Fizikçiler evrendeki maddenin yaklaşık %85’inin (yüzde 85) “elektromanyetik radyasyonu emmeyen, yansıtmayan veya yaymayan ve bu nedenle tespit edilmesi zor” olan “karanlık maddeden” oluştuğunu hesaplamaktadırlar. S&P 500 şu anda defter değerine göre 4,2 fiyattan işlem görmekte, bu da defter değerinin S&P 500’ün piyasa değerinin %20’sinden daha azını oluşturduğunu göstermektedir. Geriye kalan %80, bu şirketlerin bilançolarında hiçbir yerde görünmemekte; çağdaş muhasebe tekniklerine göre görünmez ve “karanlık muhasebe meselesi” (dark accounting matter) oluşturmaktadır.

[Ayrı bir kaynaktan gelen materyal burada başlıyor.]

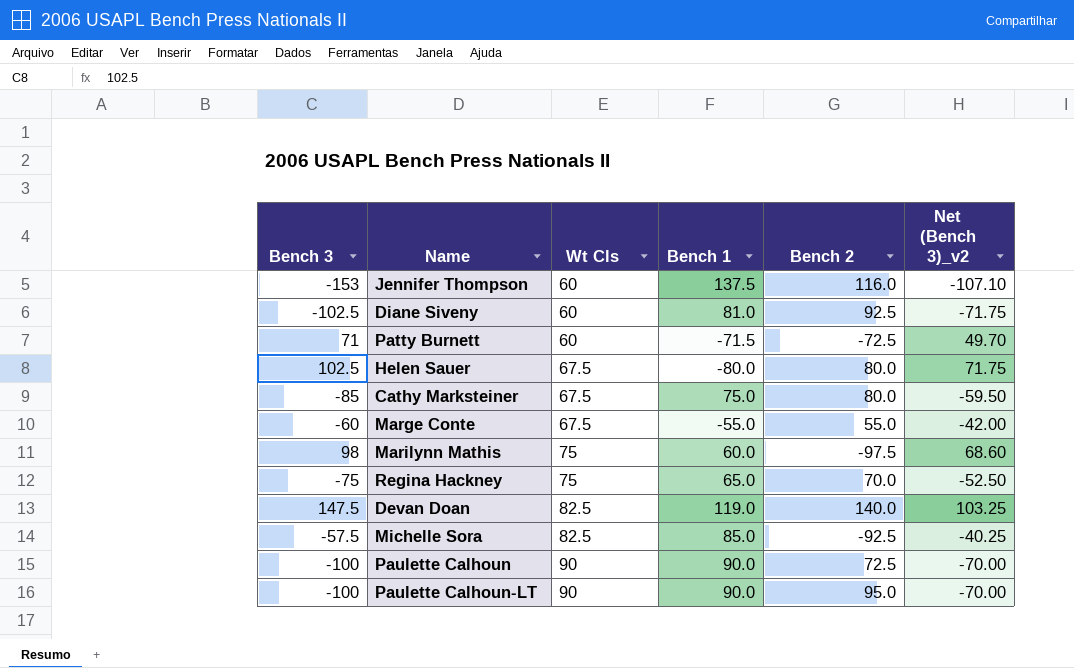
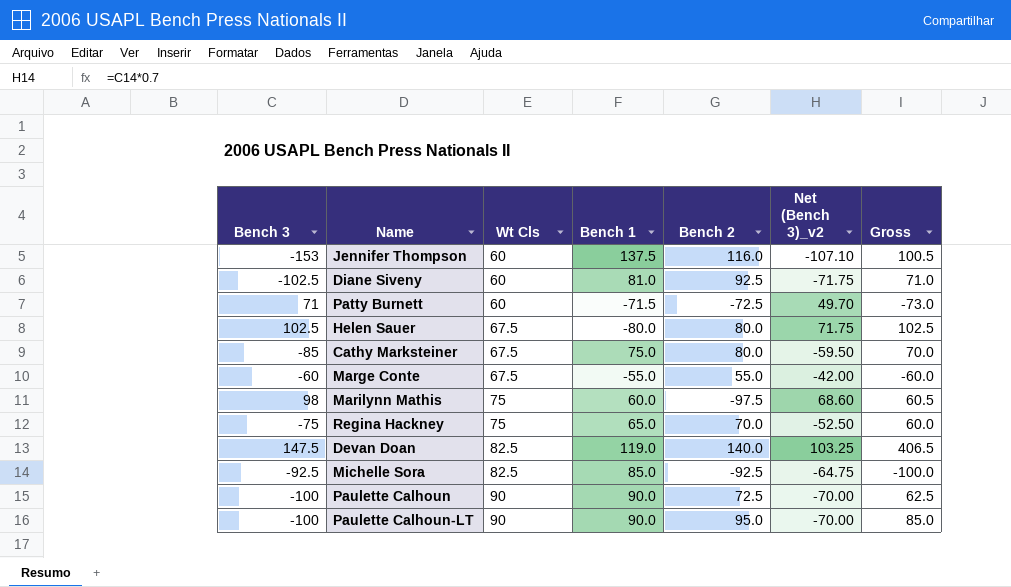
column Gross | formula: none -> [Bench 3] + [Bench 1] + [Bench 2]
Michelle Sora | Bench 3: -57.5 -> -92.5
Michelle Sora | Net (Bench 3)_v2: -40.25 -> -64.75

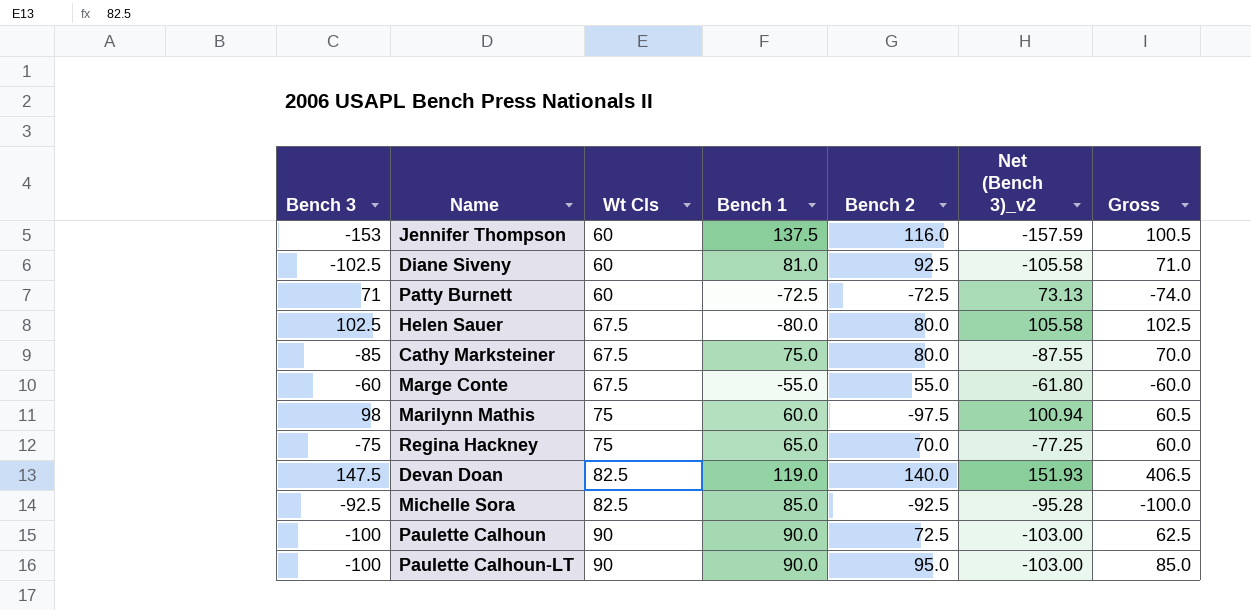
column Net (Bench 3)_v2 | formula: [Bench 3] * 0.7 -> [Bench 3] * 1.03
Patty Burnett | Bench 1: -71.5 -> -72.5
Patty Burnett | Gross: -73.0 -> -74.0

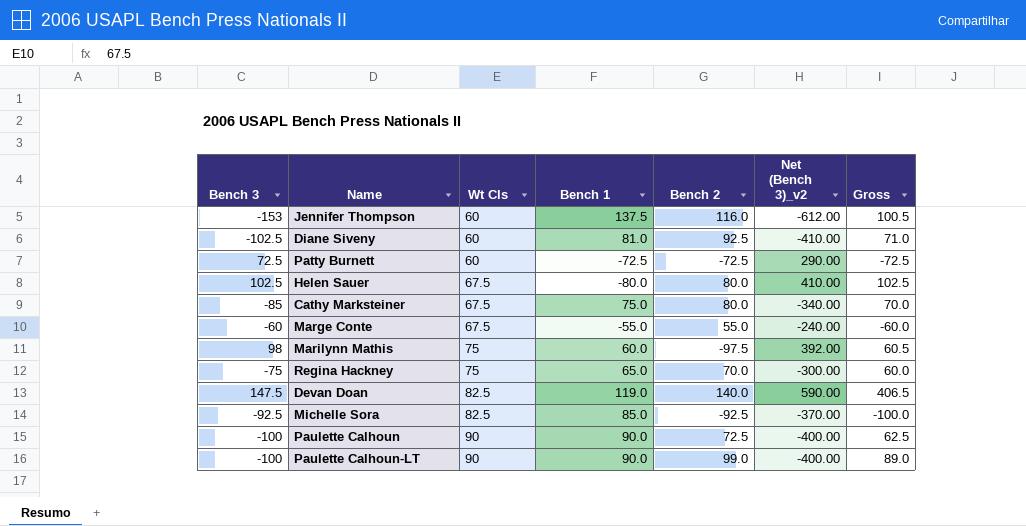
column Net (Bench 3)_v2 | formula: [Bench 3] * 1.03 -> [Bench 3] * 4
Patty Burnett | Bench 3: 71 -> 72.5
Patty Burnett | Gross: -74.0 -> -72.5
Paulette Calhoun-LT | Bench 2: 95.0 -> 99.0
Paulette Calhoun-LT | Gross: 85.0 -> 89.0

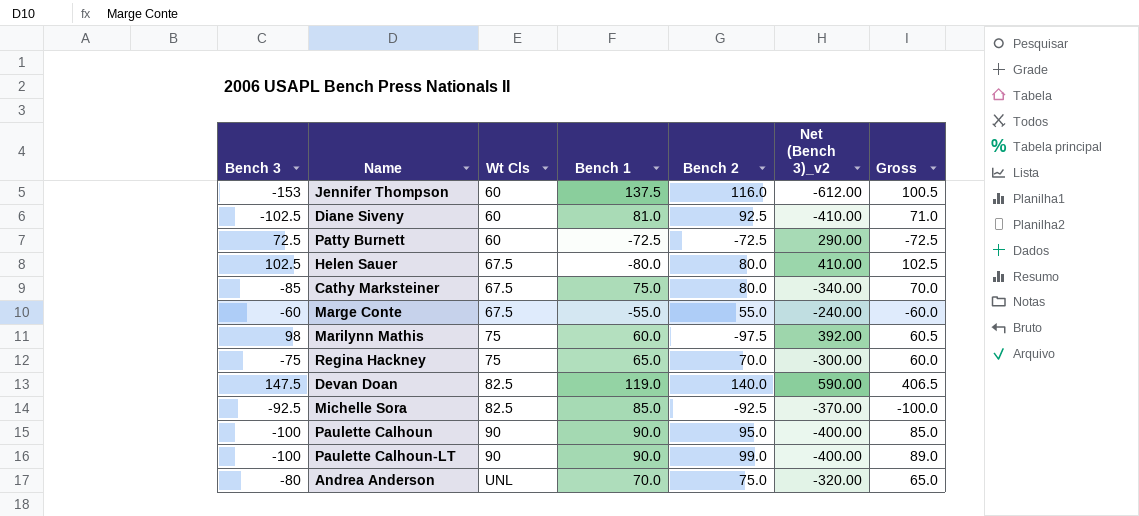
Paulette Calhoun | Bench 2: 72.5 -> 95.0
Paulette Calhoun | Gross: 62.5 -> 85.0
row Andrea Anderson: none -> -80 | UNL | 70.0 | 75.0 | -320.00 | 65.0

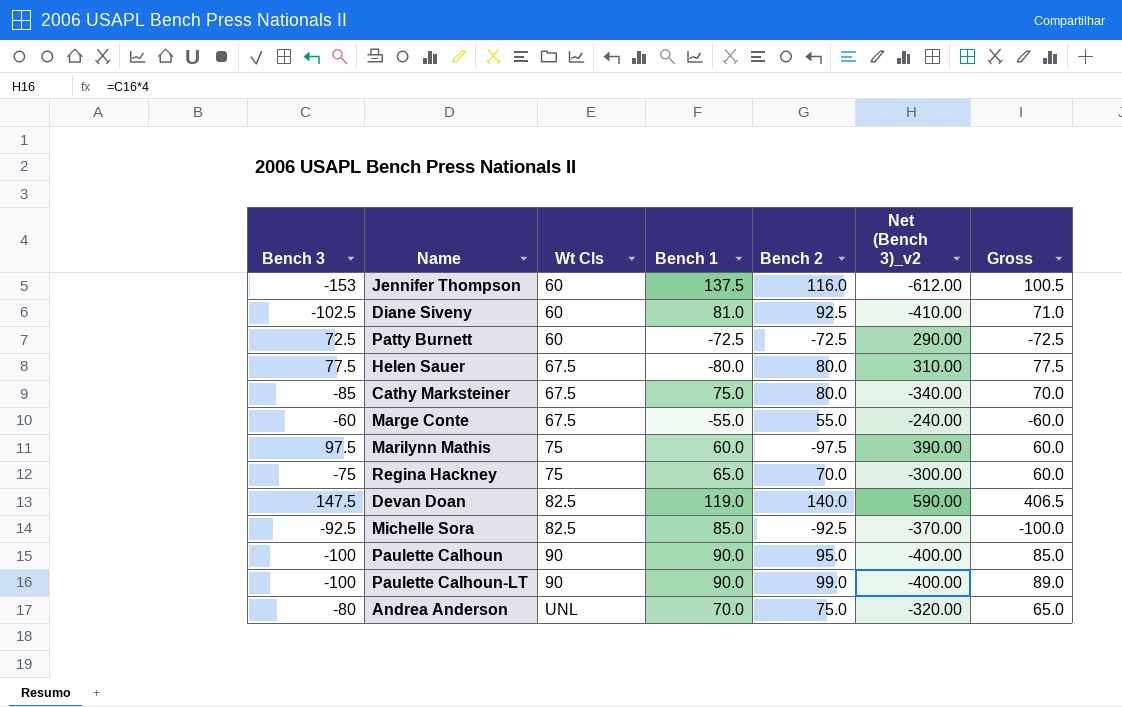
Helen Sauer | Bench 3: 102.5 -> 77.5
Helen Sauer | Net (Bench 3)_v2: 410.00 -> 310.00
Helen Sauer | Gross: 102.5 -> 77.5
Marilynn Mathis | Bench 3: 98 -> 97.5
Marilynn Mathis | Net (Bench 3)_v2: 392.00 -> 390.00
Marilynn Mathis | Gross: 60.5 -> 60.0

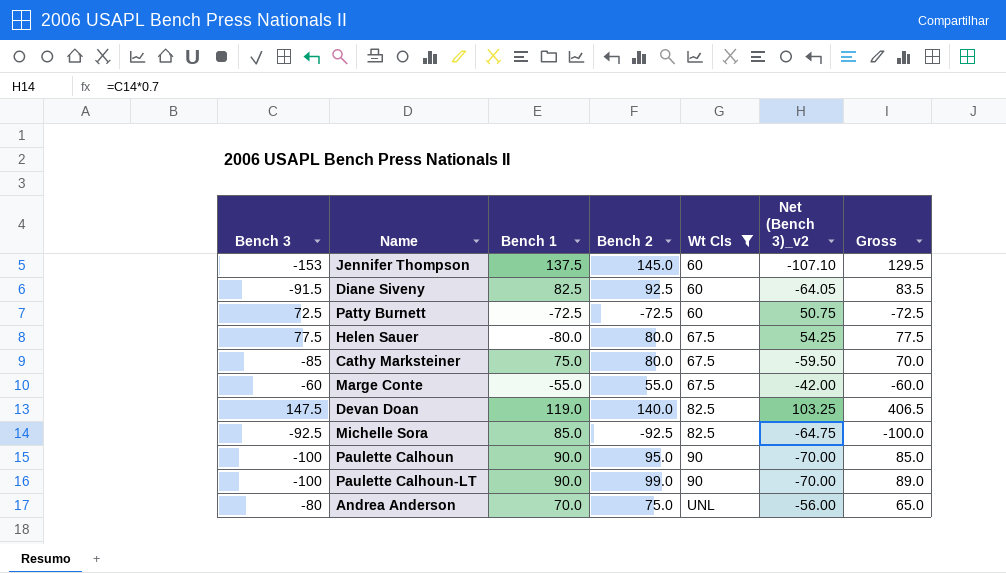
filter: none -> Wt Cls != 75
column Wt Cls | position: 3 -> 5
column Net (Bench 3)_v2 | formula: [Bench 3] * 4 -> [Bench 3] * 0.7
Jennifer Thompson | Bench 2: 116.0 -> 145.0
Jennifer Thompson | Gross: 100.5 -> 129.5
Diane Siveny | Bench 3: -102.5 -> -91.5
Diane Siveny | Bench 1: 81.0 -> 82.5
Diane Siveny | Gross: 71.0 -> 83.5

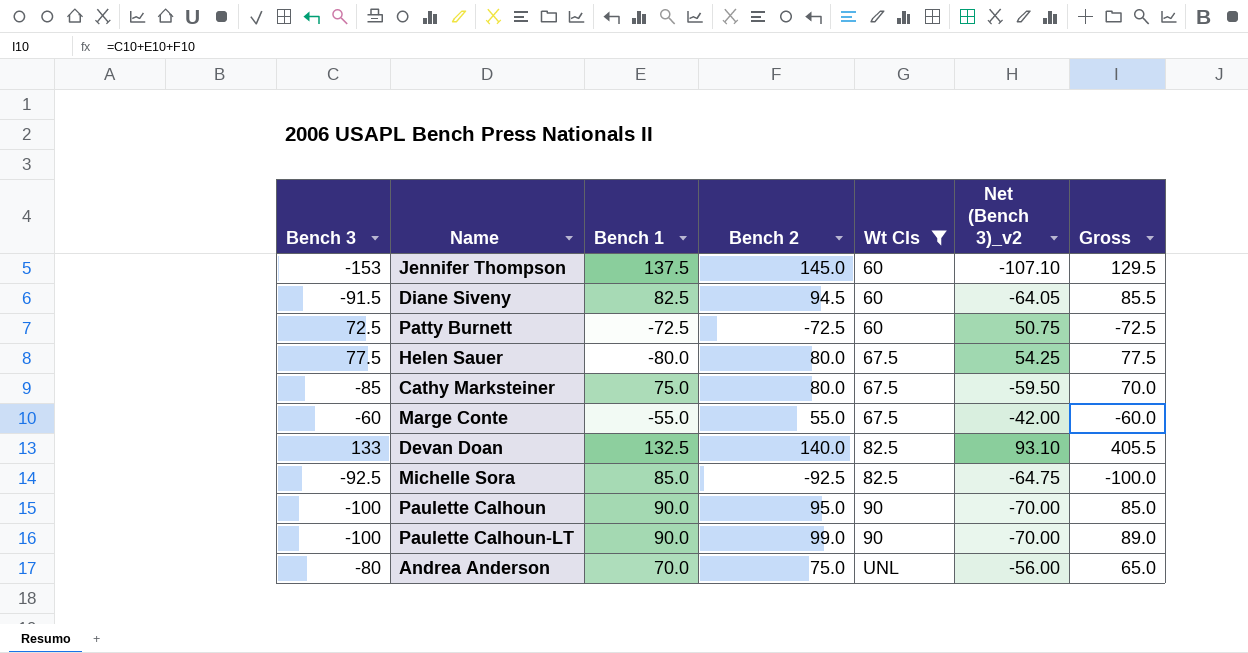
Diane Siveny | Bench 2: 92.5 -> 94.5
Diane Siveny | Gross: 83.5 -> 85.5
Devan Doan | Bench 3: 147.5 -> 133
Devan Doan | Bench 1: 119.0 -> 132.5
Devan Doan | Net (Bench 3)_v2: 103.25 -> 93.10
Devan Doan | Gross: 406.5 -> 405.5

Son bir makalede, karanlık muhasebe konusunun Genel Kabul Görmüş Muhasebe İlkeleri (Generally Accepted Accounting Principles-GAAP) kapsamında raporlanan finansalların ilişkili olması üzerinde önemli bir sınırlama haline geldiği açıklanmaktadır. Açıklandığı gibi, özellikle bazı “karanlık muhasebe konuları” genellikle “ESG” (enviromental-social-governance; çevre, sosyal ve kurumsal yönetişim) bileşenleri olarak tanımlanan faktörlerden oluşmaktadır. Örneğin, insan sermayesi bilançolardan çıkarılmış maddi olmayan bir varlıktır ve genellikle ESG’deki ‘S’ kategorisi altında sınıflandırılır. Bu nedenle, söz konusu makalede, ayrı kamuyu aydınlatma rejimleri oluşturmak yerine, bu varlıkların “ESG” kapsamına girip girmediğine veya fikri mülkiyet gibi geleneksel maddi olmayan varlıkları yansıtıp yansıtmadığına bakılmaksızın, değerli maddi olmayan varlıkların kamuya açıklanması için birleşik bir yaklaşım önerilmektedir. Daha kesin bir ifadeyle, ihraç edenlerden piyasa değerleri ile defter değerleri arasındaki farka katkıda bulunan faktörleri tanımlamaları ve tartışmaları ve bu farkı aydınlatmayı amaçlayan özel kamuyu aydınlatma (disclosure) sağlamaları istenmesi önerilmektedir.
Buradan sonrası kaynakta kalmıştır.